What is required. Transcribe each entry below exactly. Pictures do not go in the copy.

[Source data]
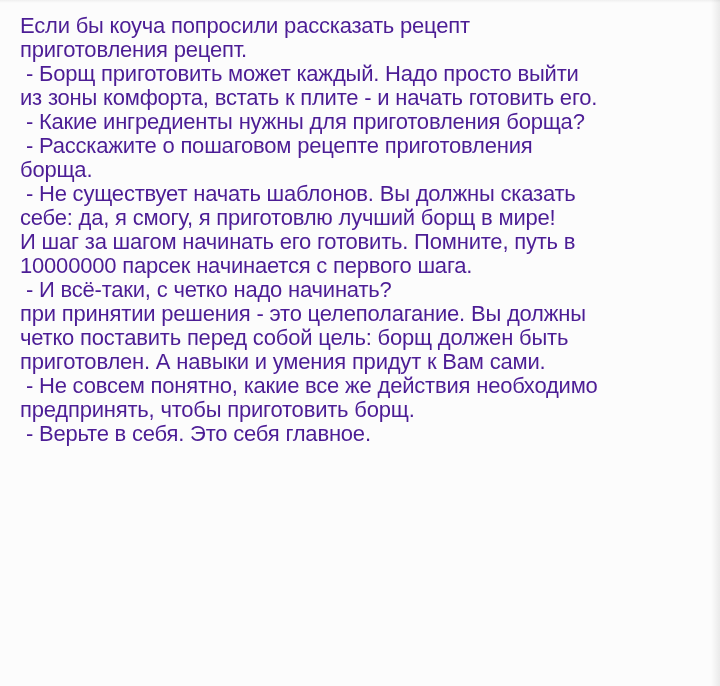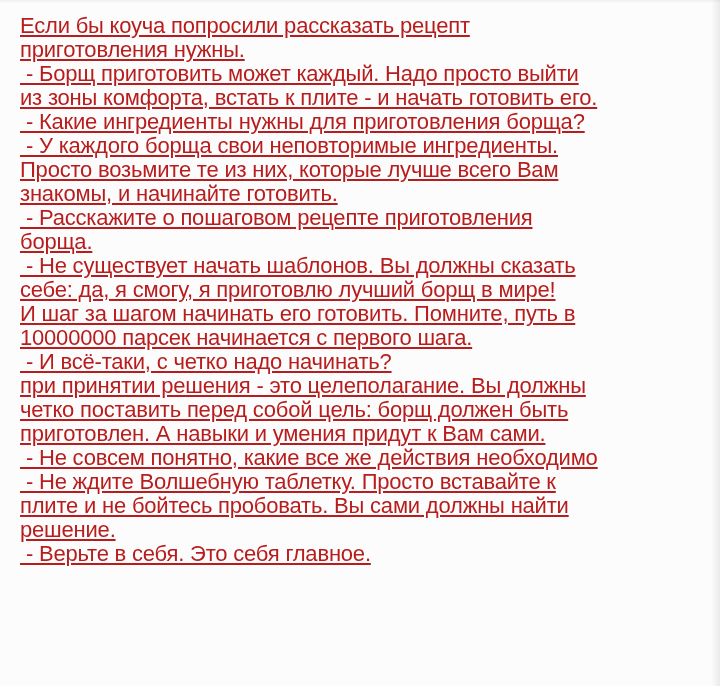"Если бы коуча попросили рассказать" .text-document { color: #b91c1c -> #4c1d95; text-decoration: underline -> none }
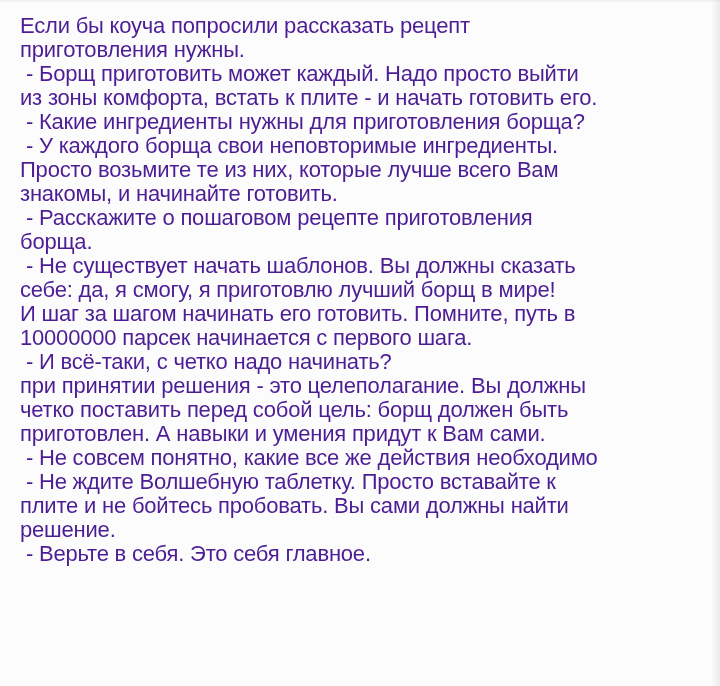"приготовления нужны." span.line { text: нужны -> рецепт }
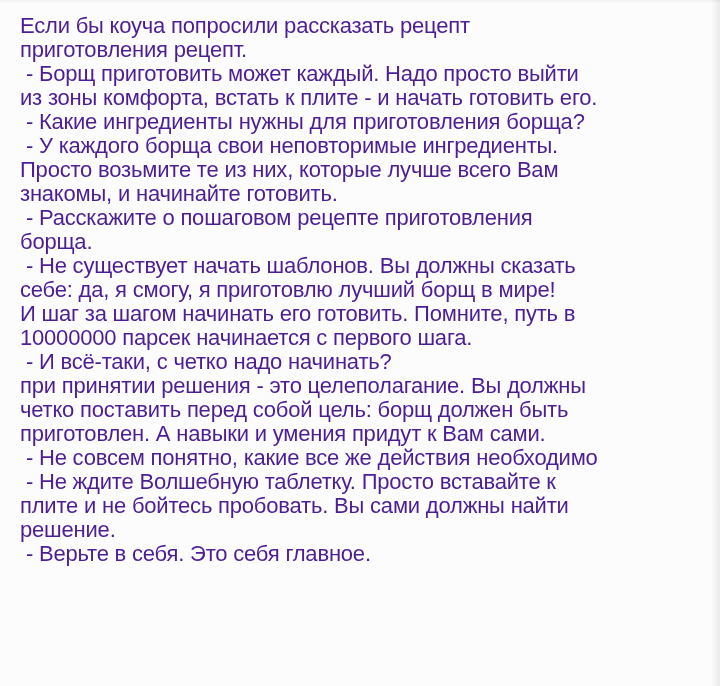"- У каждого борща свои" p.para { html: <p> <span> - У каждого борща свои неповторимые ингредиенты.</span> <span>Просто возьмите те из них, которые лучше всего Вам</span> <span>знакомы, и начинайте готовить.</span> </p> -> none }
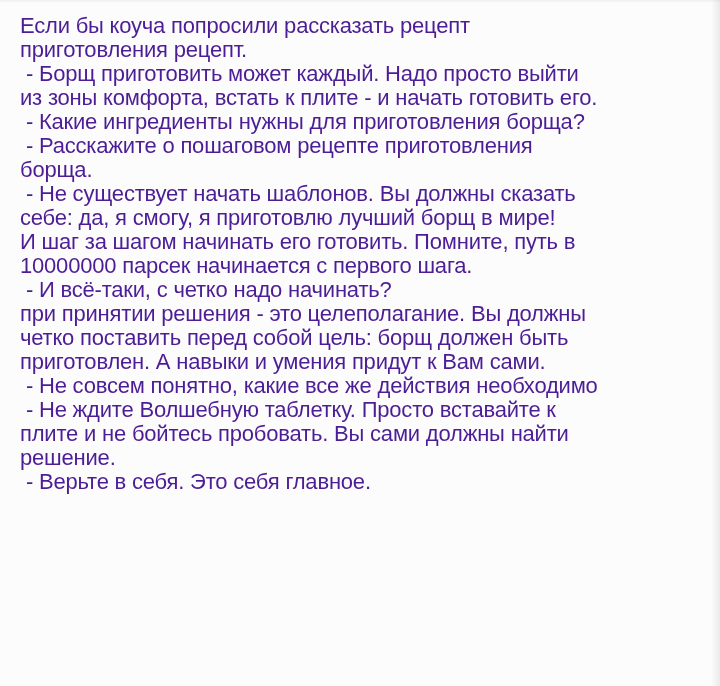"предпринять, чтобы приготовить борщ." span.line { html: none -> <span>предпринять, чтобы приготовить борщ.</span> }
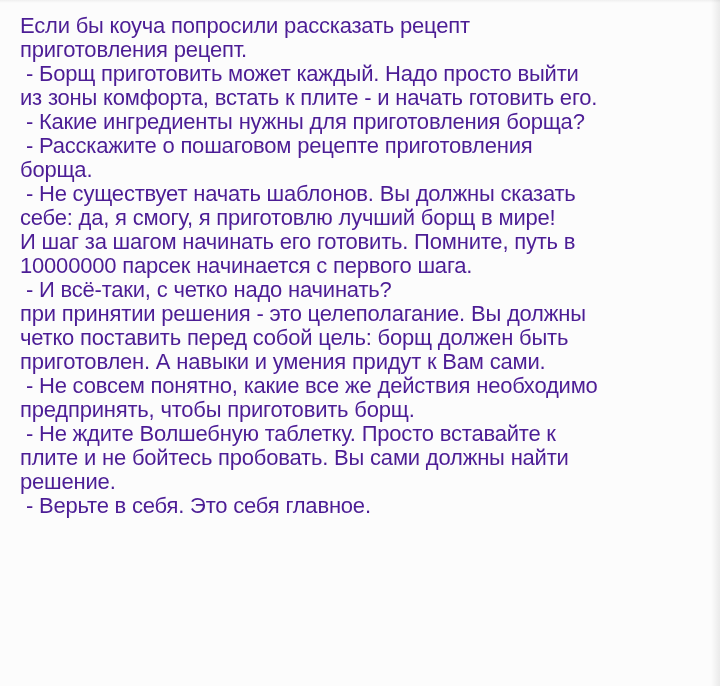"- Не ждите Волшебную таблетку." p.para { html: <p> <span> - Не ждите Волшебную таблетку. Просто вставайте к</span> <span>плите и не бойтесь пробовать. Вы сами должны найти</span> <span>решение.</span> </p> -> none }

Response area.
"Если бы коуча попросили рассказать" .text-document { color: #b91c1c -> #4c1d95; text-decoration: underline -> none }
"приготовления нужны." span.line { text: нужны -> рецепт }
"- У каждого борща свои" p.para { html: <p> <span> - У каждого борща свои неповторимые ингредиенты.</span> <span>Просто возьмите те из них, которые лучше всего Вам</span> <span>знакомы, и начинайте готовить.</span> </p> -> none }
"предпринять, чтобы приготовить борщ." span.line { html: none -> <span>предпринять, чтобы приготовить борщ.</span> }
"- Не ждите Волшебную таблетку." p.para { html: <p> <span> - Не ждите Волшебную таблетку. Просто вставайте к</span> <span>плите и не бойтесь пробовать. Вы сами должны найти</span> <span>решение.</span> </p> -> none }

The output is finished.